A convicted armed robber and bank-robbing brothers spent months planning their daring flight to freedom.

Frank Morris [left], Clarence Anglin [middle], and John Anglin [right].

On the morning of June 12, 1962, staff at Alcatraz, a maximum-security federal prison located on an island one and a half miles off downtown San Francisco, discovered three inmates missing: convicted armed robber Frank Morris and bank-robbing brothers John Anglin and Clarence Anglin.

Photo by: U.S. Marshals Service

U.S. Marshals Service

By: Aaron Rasmussen

On the morning of June 12, 1962, staff at Alcatraz, a maximum-security federal prison located on an island one and a half miles off downtown San Francisco, discovered three inmates missing: convicted armed robber Frank Morris and bank-robbing brothers John Anglin and Clarence Anglin.

In the escapee’s beds laid papier mâché heads covered with flesh-colored paint and real human hair. Guards locked down Alcatraz, a prison once believed to be inescapable, and launched a manhunt for the missing men.

The three prisoners were never located, and debate rages to this day whether the trio drowned in the strong currents and frigid waters in San Francisco Bay or made it to safety.

According to prison officials, Morris and the Anglin brothers spent months planning and executing the daring breakout. The three used spoons and other utensils to slowly and methodically chip away at an 8-inch grill in their cell walls. The prisoners eventually enlarged the openings — camouflaged with fake papier mâché bars when they weren’t chiseling — and they were able to fit through.

On the evening of June 11, the men shimmied out of their cells through the vents. They used pipes to scale the wall of the interior utility corridor behind the cellblock. After going through a ventilator pipe that led to the prison’s roof, the men slid down a drain pipe, cut and scaled barbed wire fences and reached the island’s shore. Officials believe the men launched a raft into the cold waters that they had constructed by gluing together dozens of rubberized raincoats.

According to Britannica, a fourth conspirator, Allen West, was unable to escape with Morris and the Anglins because he couldn’t get out of his cell fast enough. He later told investigators how guards had assigned him to paint the prison’s rooftop but left him unattended, allowing him to help secretly construct the raft.
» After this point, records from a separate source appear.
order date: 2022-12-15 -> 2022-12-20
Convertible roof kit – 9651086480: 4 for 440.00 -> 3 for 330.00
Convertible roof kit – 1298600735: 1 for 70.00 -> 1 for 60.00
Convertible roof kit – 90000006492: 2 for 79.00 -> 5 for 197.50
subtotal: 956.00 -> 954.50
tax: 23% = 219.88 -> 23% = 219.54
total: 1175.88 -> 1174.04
The three escapees were never found — dead or alive — and the case continues to intrigue both law enforcement officials and armchair detectives more than 60 years later.

“We just don't give up looking for anybody,” now-retired U.S. Marshals Service Supervising Deputy Mike Dyke told CBS News in 2011. “I think probably the brothers lived... but there's a chance that all three of them could have lived and they just split up once they left. There's no body recovered.”
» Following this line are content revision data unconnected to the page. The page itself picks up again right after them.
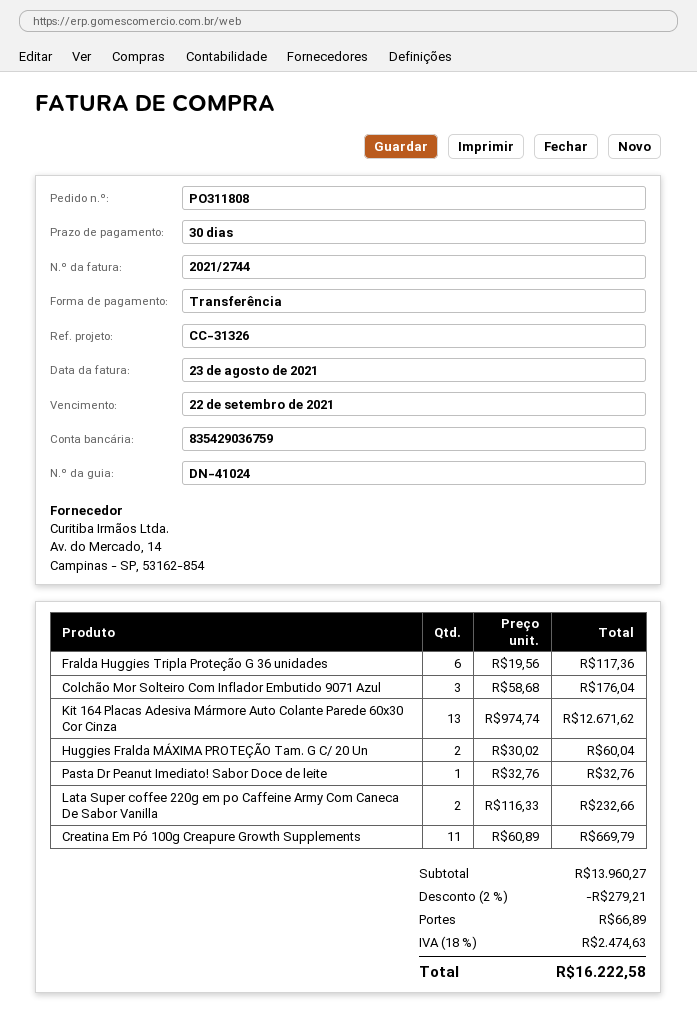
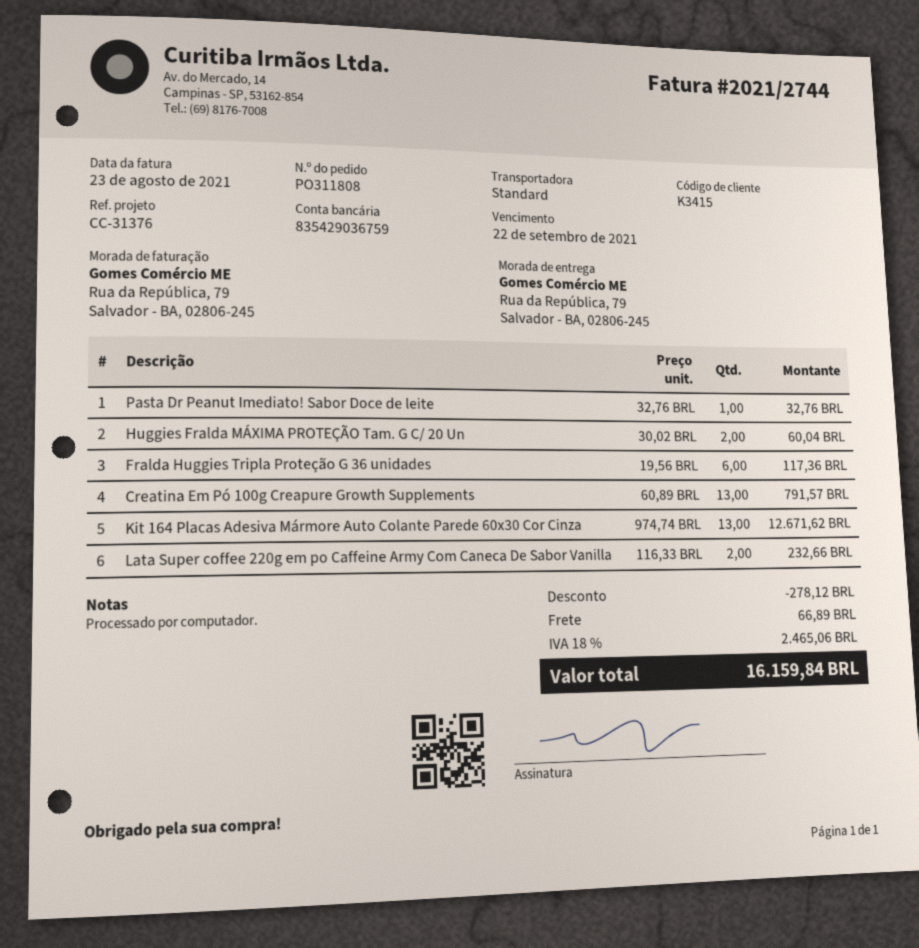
reference: CC-31326 -> CC-31376
Colchão Mor Solteiro Com Inflador Embutido 9071 Azul: 3 x 58.68 = 176.04 -> none
Creatina Em Pó 100g Creapure Growth Supplements: 11 x 60.89 = 669.79 -> 13 x 60.89 = 791.57
discount: 279.21 -> 278.12
tax: 18% = 2474.63 -> 18% = 2465.06
total: 16222.58 -> 16159.84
According to Dyke, FBI documents show that “there was possibly a raft recovered on Angel Island ... the day after the escape — and one of them mentioned footprints leading away from the raft.”

Investigators “came across an oar, a paddle...right off the coast, about 50 yards from the shore of Angel Island,” he continued. “They determined the oar was made on Alcatraz. There was one oar left behind and this one was an exact match.”
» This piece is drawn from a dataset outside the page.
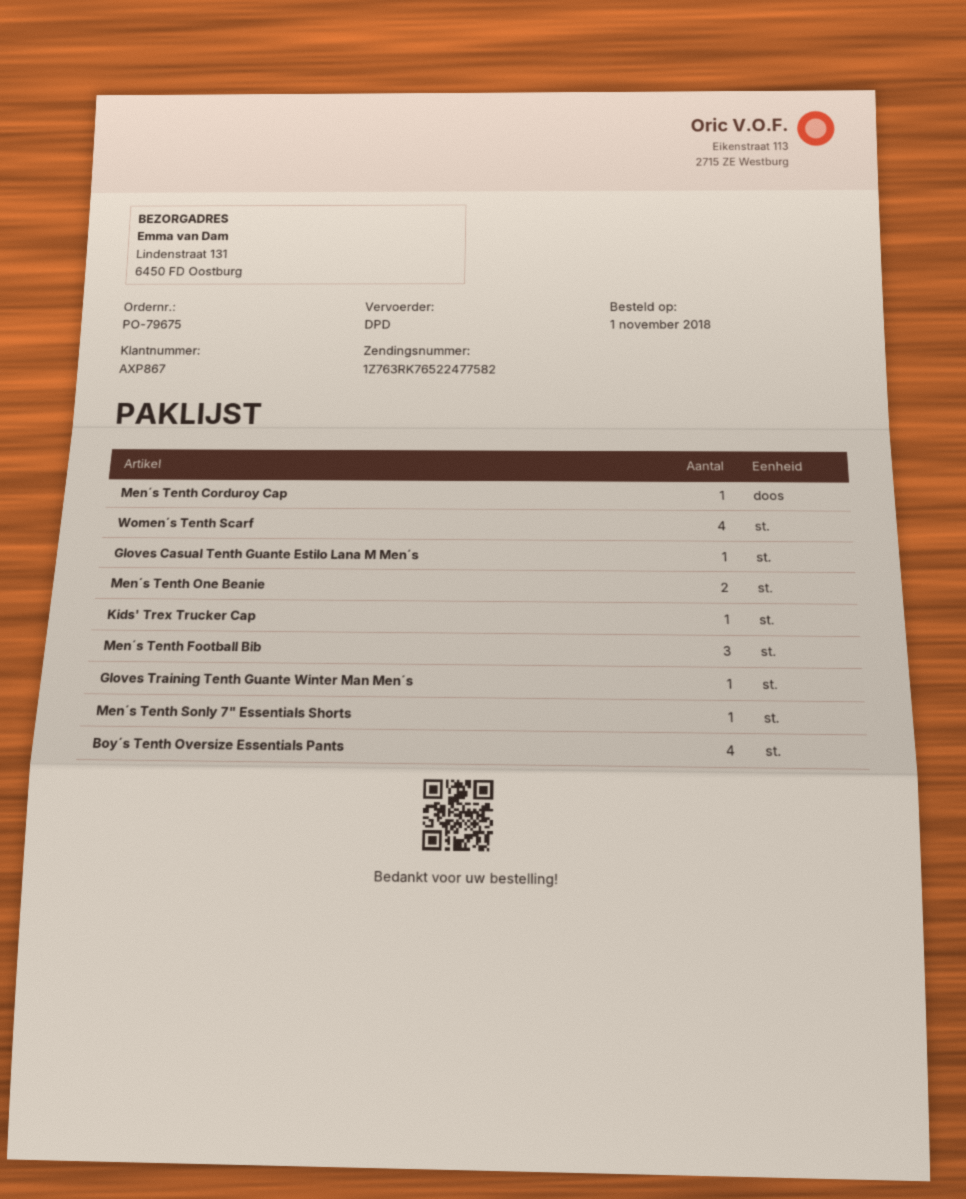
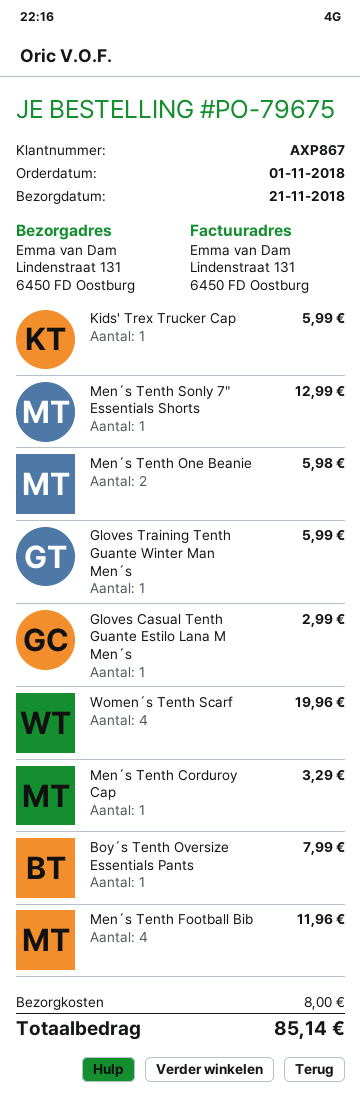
Men´s Tenth Football Bib: 3 -> 4
Boy´s Tenth Oversize Essentials Pants: 4 -> 1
Dyke said there was a “chance” the escaped inmates survived, but law enforcement officials can't definitely rule one way or the other if they lived or died while fleeing. “That's why we still have the warrants for them,” Dyke noted.

If they’re still living, Morris and the Anglin brothers would all be in their 90s as of 2023.

After nearly 30 years in operation, Alcatraz closed in March 1963. The island is now a tourist attraction.